NAZAN AKPINAR RESMİNDE SON DÖNEM:
SOYUTA EVRİLEN GERÇEKÇİ TAVIR
Realist
ve soyut resim arasındaki ikilem bin dokuz yüzlerin sonlarına
doğru başlamıştı. Gün ışığının hallerini resimsel
düzlemde merak eden izlenimciler, iyi anlamda kendi duygusal
hallerini merak eden ressamların önünü açmıştı. Van Eyck’ın
“Arnolfini’nin Evlenmesi”nin üzerinden de çok zaman geçmişti;
renklerle desenlerin dünyasında, Hollanda stili kılı kırk yaran
realist tavır, Avrupa’nın başka yerlerinde, mesela Fransa ve
İtalya’da, yerini daha farklı bir realist tavra, nesneleri
-aslında gözün görebildiği gibi- detaylarına çok da fazla
inmeden bir bütün olarak gören bir resim biçimine bırakmıştı.

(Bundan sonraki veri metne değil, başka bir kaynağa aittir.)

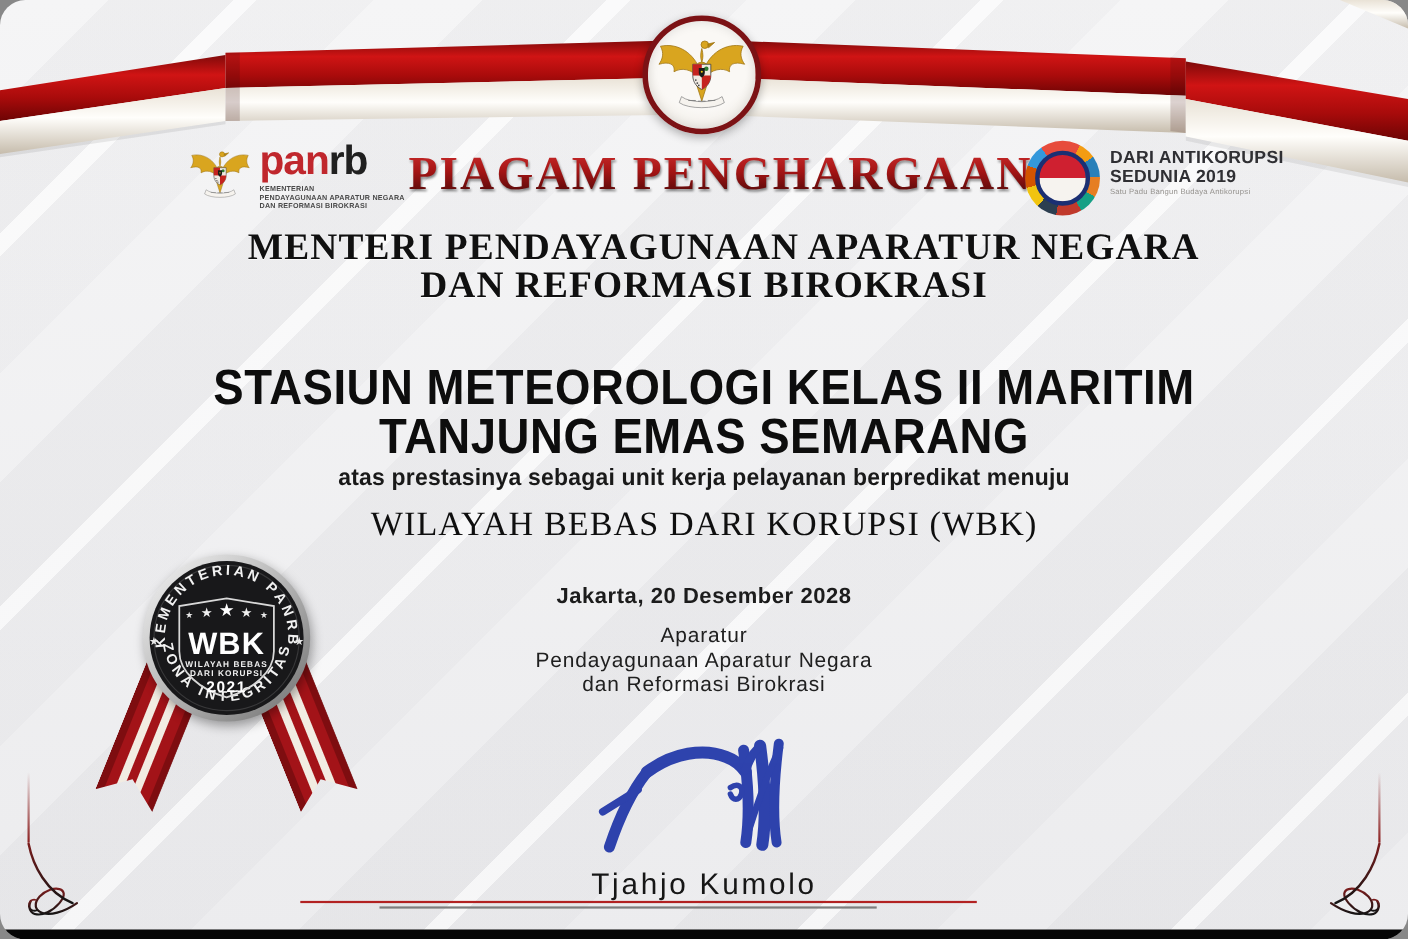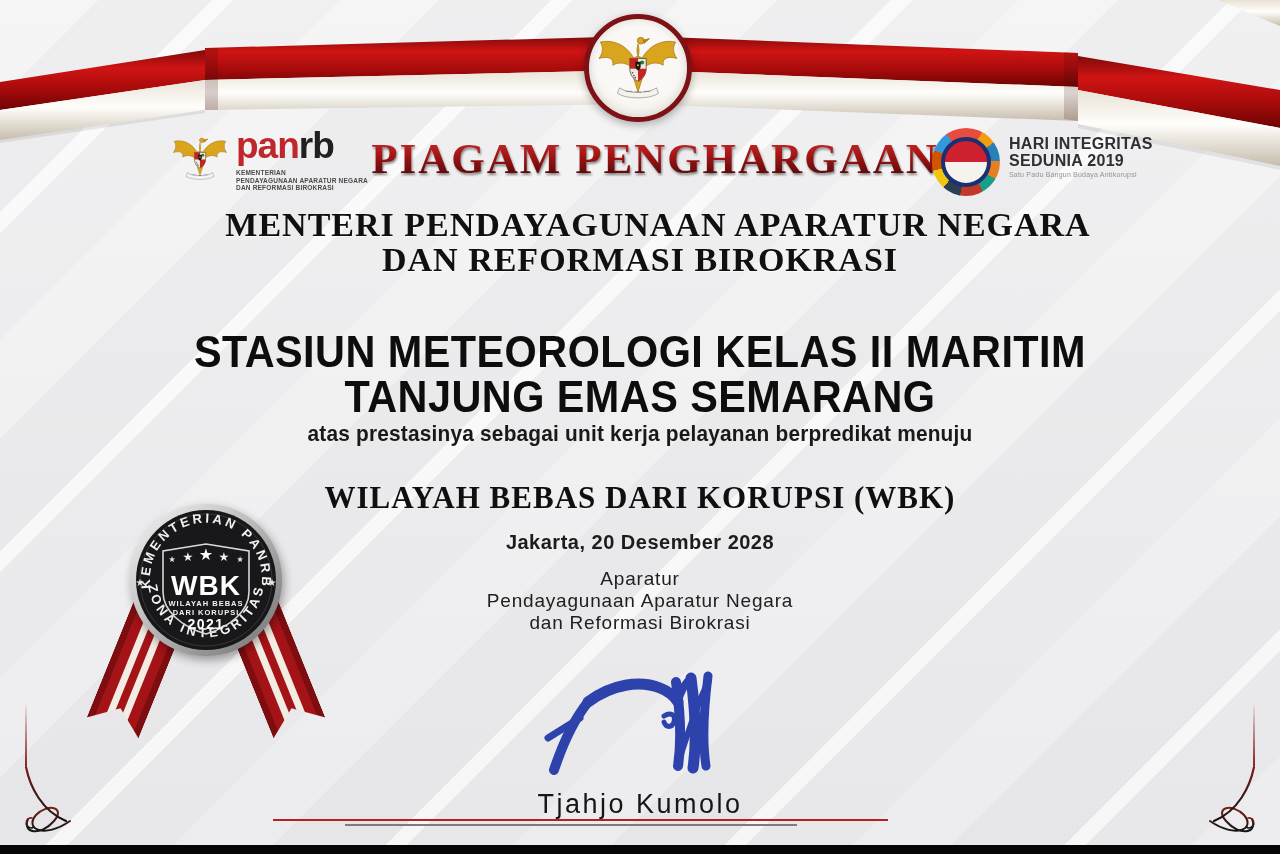"panrb" .cert { border-radius: none -> 23px }
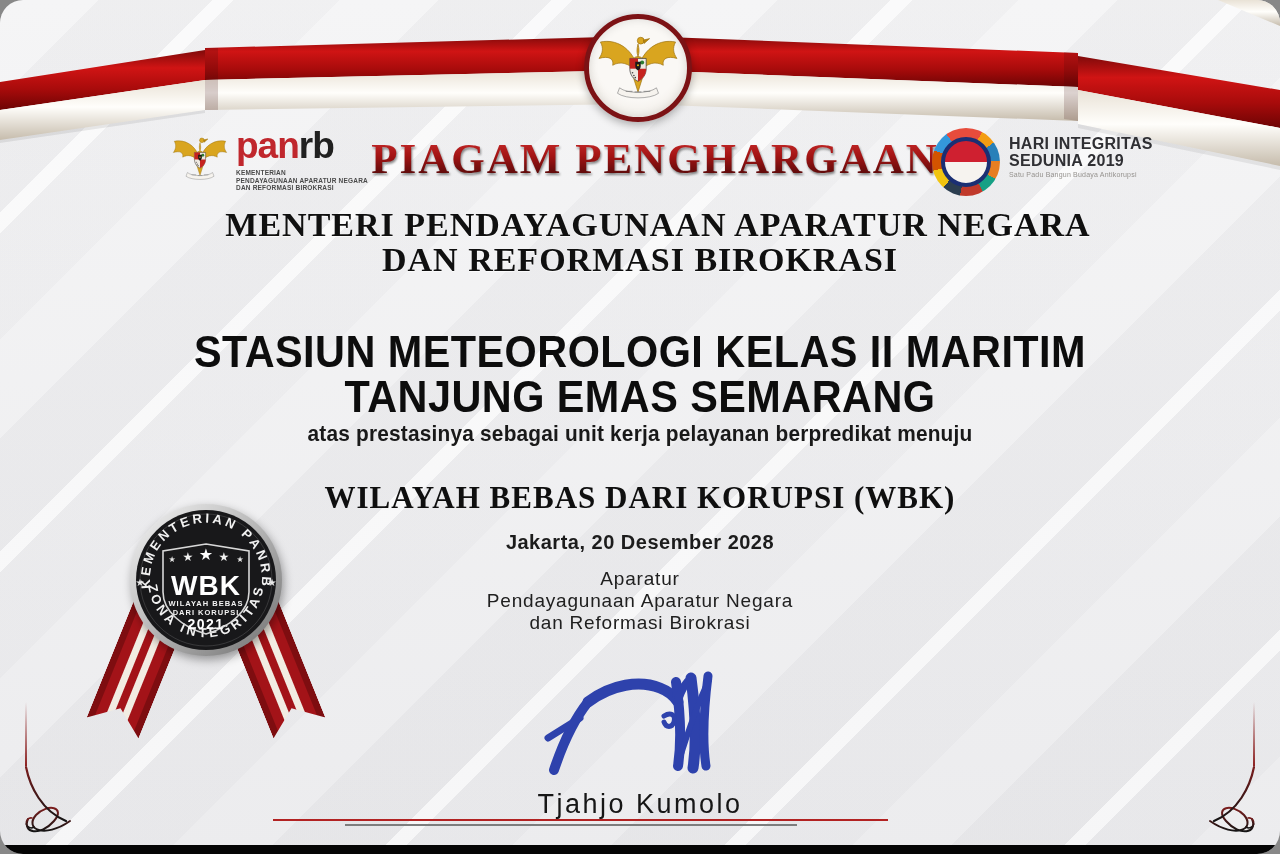"HARI INTEGRITAS" div.ak-line { text: HARI INTEGRITAS -> DARI ANTIKORUPSI }
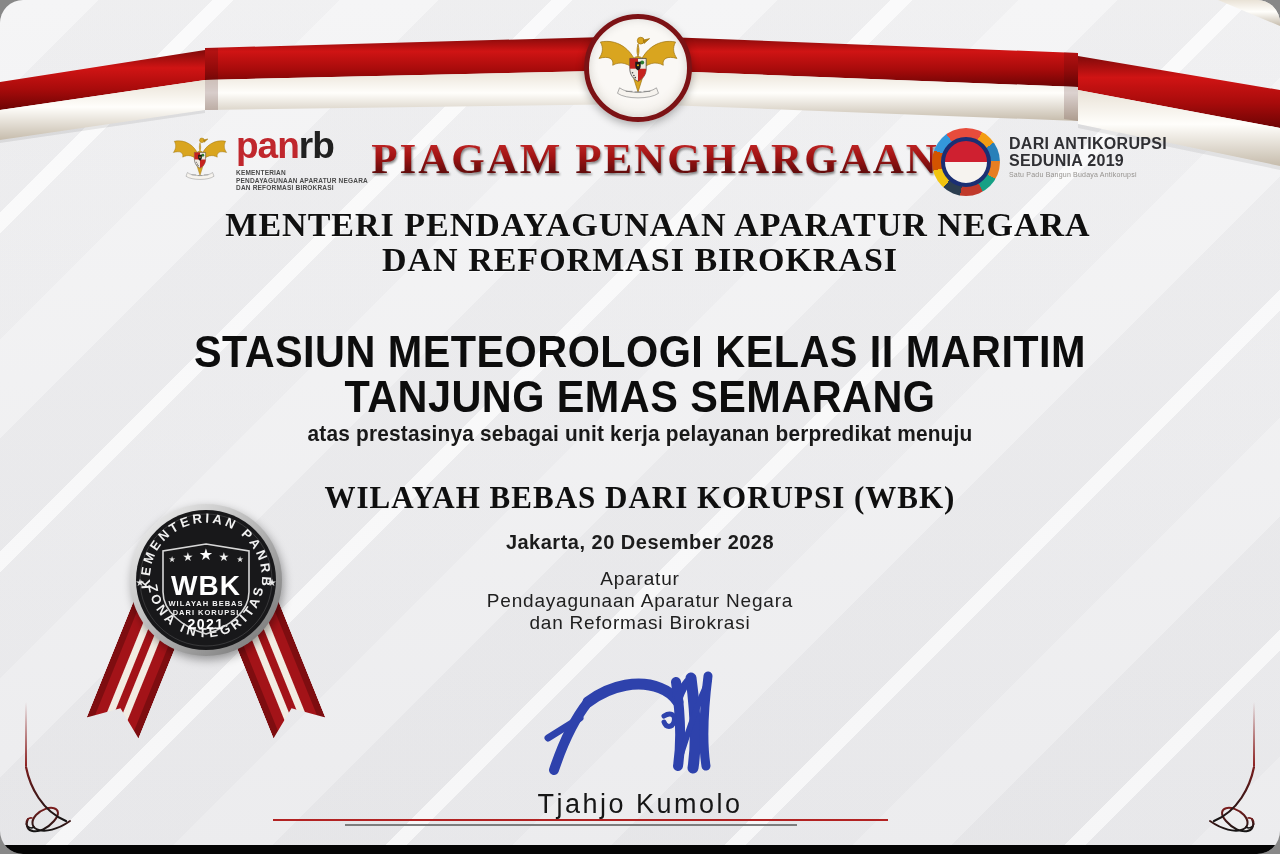"WILAYAH BEBAS DARI KORUPSI (WBK)" .award { font-weight: bold -> normal; top: 480px -> 458px }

Gerçekten de bir nesneye bakarken gördüğümüz, aslında o
objenin genel olarak belleğimizde bıraktığı izlenim değil
midir? Bir varlığa bir objeye baktığımızda mesela bir köpeğe,
onu inceden inceye -örneğin tüylerini bile tek tek ilk bakışta
seçecek şekilde- mi görürüz ya da hepsini bir bütün olarak mı
algılarız? Bilimsel araştırmalardan, gördüklerimizi -ilk
bakışta- bir bütün olarak algıladığımızı biliyoruz, bu
doğrultuda İtalyan resim stili olarak adlandırılan Fransız ve
İtalyan resminin, insan gözünün gördüğüne daha yakın olanını
resimlediği anlaşılıyor. Aklıma gelen soru; nesneleri bu
bütünsel görüşün, bir başka deyişle görüşümüzdeki bir
nebze fluluğun, detaylardan arınmış modern soyutlamalara esin
kaynağı olup olmadığı... Daha açık anlatımla, realizm aslında
soyutlamanın önünü mü açıyor? Resme realist tavırlarla
başlayan ressamları daha sonra kendi iç dünyalarına, daha sade,
daha flu, daha pastel iç evrenlerine mi götürüyor? Gerçekçi
tavırlar, bazen, daha soyut fluluklara mı evriliyor? Görülenler,
bellekte kalan gerçekçi ve hayali izlenimlere mi dönüşüyor?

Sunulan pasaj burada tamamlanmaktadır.